The English FA have, as expected, appointed former Manchester City chairman David Bernstein as their new chairman.
The football world has moved on and left England way behind in many areas, not least of all on the pitch, and the game gave England a huge slap in the face a few months ago when it came to the bids to host future World Cups. What the English FA needed to do therefore was appoint a man or woman who could face up to the challenges, bring in some new blood and drive the English game forward.
We needed a man who could re-open meaningful dialogue with UEFA and FIFA and restore some respect for the English game. We needed someone who knew the game inside out in relation to all aspects and who could drive forward the plans to improve coaching and improve the standards of our young players to ensure future success for the national game.
Instead, unsurprisingly, we have gone with a sixty-seven year old member of the ‘old school tie’ brigade who will be well placed to achieve none of the above.
Bernstein is a chartered accountant by trade and was the former chairman of French Connection. His involvement in football began in 1994 when he joined the board of Manchester City. He took over as chairman in 1998. His time at the helm saw City yo-yo between divisions, but he did oversee the return of the club to the Premier League under Kevin Keegan the manager he brought in.
He left the club in 2004 amidst rumours of a fall out with Keegan and concerns about the strategy of the club.
More recently Bernstein has been a director and chairman of Wembley Stadium and played a significant part in securing the stadium’s short term future.

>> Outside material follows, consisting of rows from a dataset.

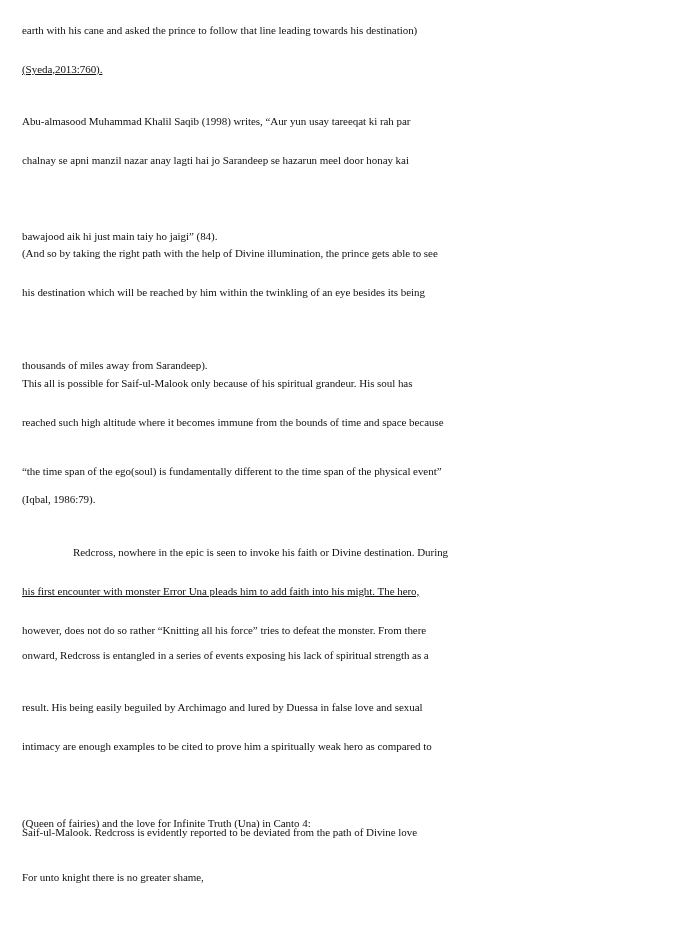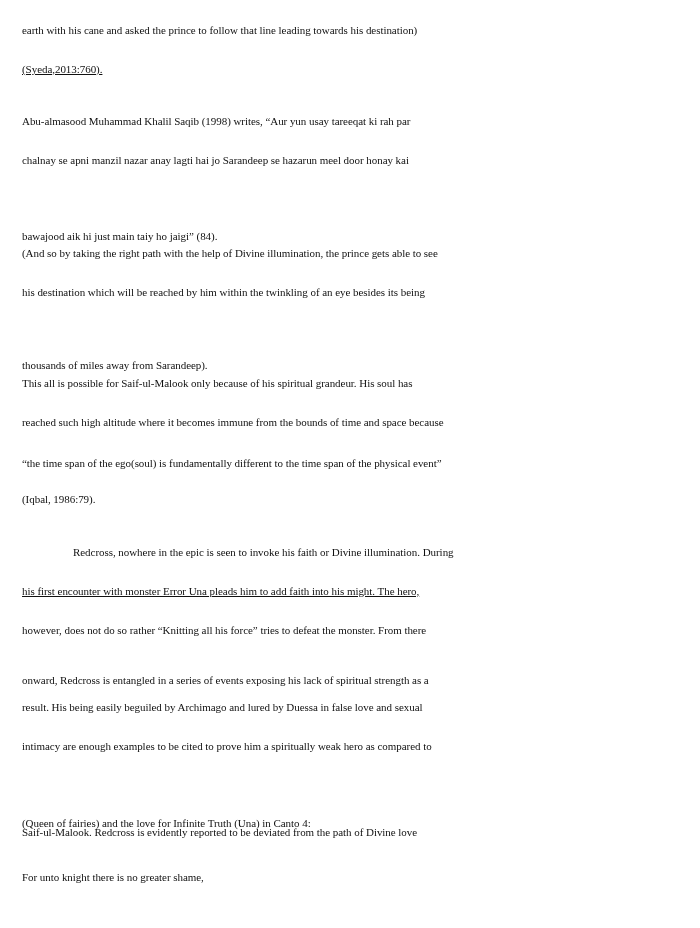"“the time span of the" span.line { top: 80px -> 88px }
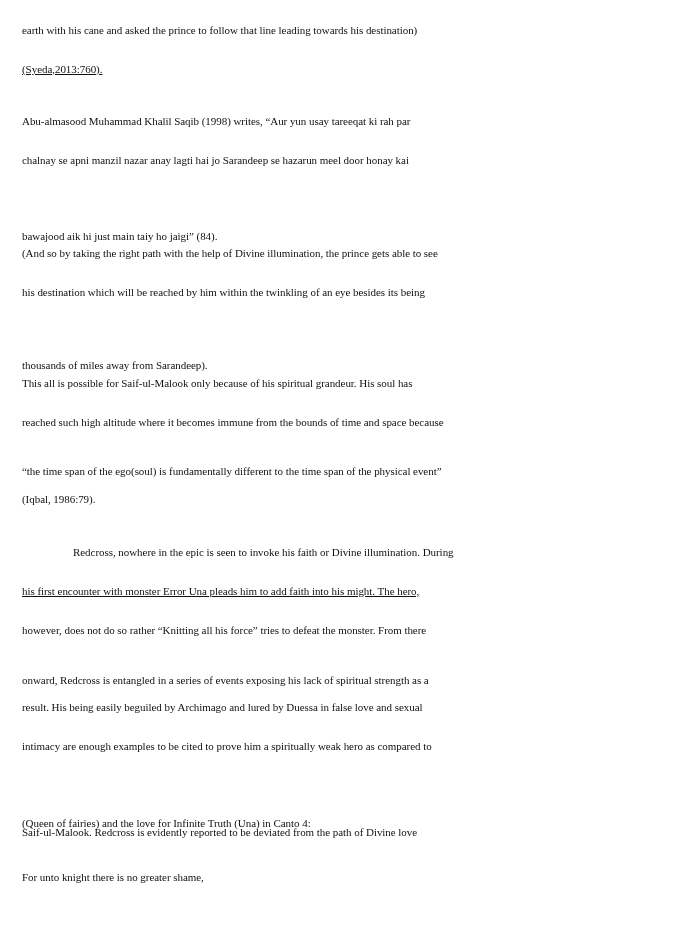"Redcross, nowhere in the epic" span.line { text: illumination -> destination }
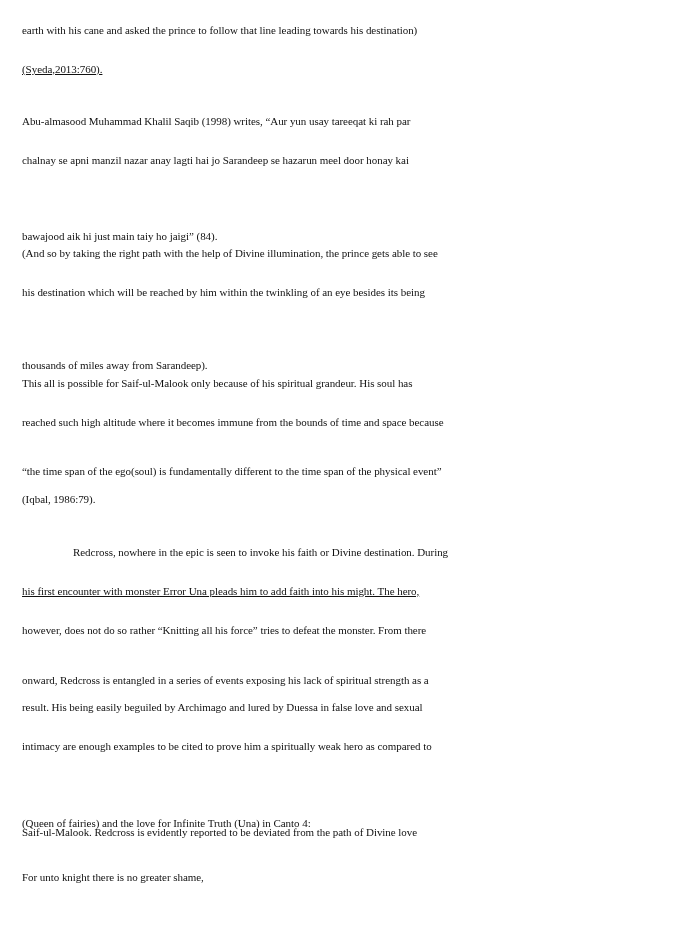"onward, Redcross is entangled in" span.line { top: 128px -> 103px }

I am not for one minute suggesting that Bernstein is not a nice man or not very good at whatever job he happens to be doing. Many Manchester City fans look back fondly on what he achieved for the club during his time there. What I am saying is that when a radical appointment was needed to shake the English game to it’s very core, Bernstein is totally the wrong man.
Bernstein was delighted to be confirmed in the role which has been vacant since Lord Triesman was forced to resign last March. Roger Burden has been acting in the role but he refused to apply for the permanent position in protest against FIFA’s actions in the World Cup bid process.
“It is a great honour. I thank the nominations committee, the board and council for placing your trust in me. I want to pay tribute to Roger who has done a tremendous job over the last eight months as acting chairman. He has seen the organisation through some challenging times and led it with great dignity and integrity. I am fortunate to be able to draw upon his experience and insight as a colleague on the board.”
“Over the past few weeks I have been doing a lot of listening. I have met many people representing all areas of football in this country to hear their thoughts and ideas on the current issues facing the game. Their input has been invaluable.
“It has confirmed my view that the FA is an outstanding organisation with talented, committed people doing a huge amount of great work of which we should be justifiably proud.
“Understandably, much of this work receives little publicity due to the focus on higher profile issues. That was particularly true in 2010.
“By bringing stability to the top of our organisation, I hope to create an environment within which all the positive work that we do is better understood and appreciated.”
He is saying the right things but I remain totally under whelmed by the appointment. I hope Bernstein proves me wrong.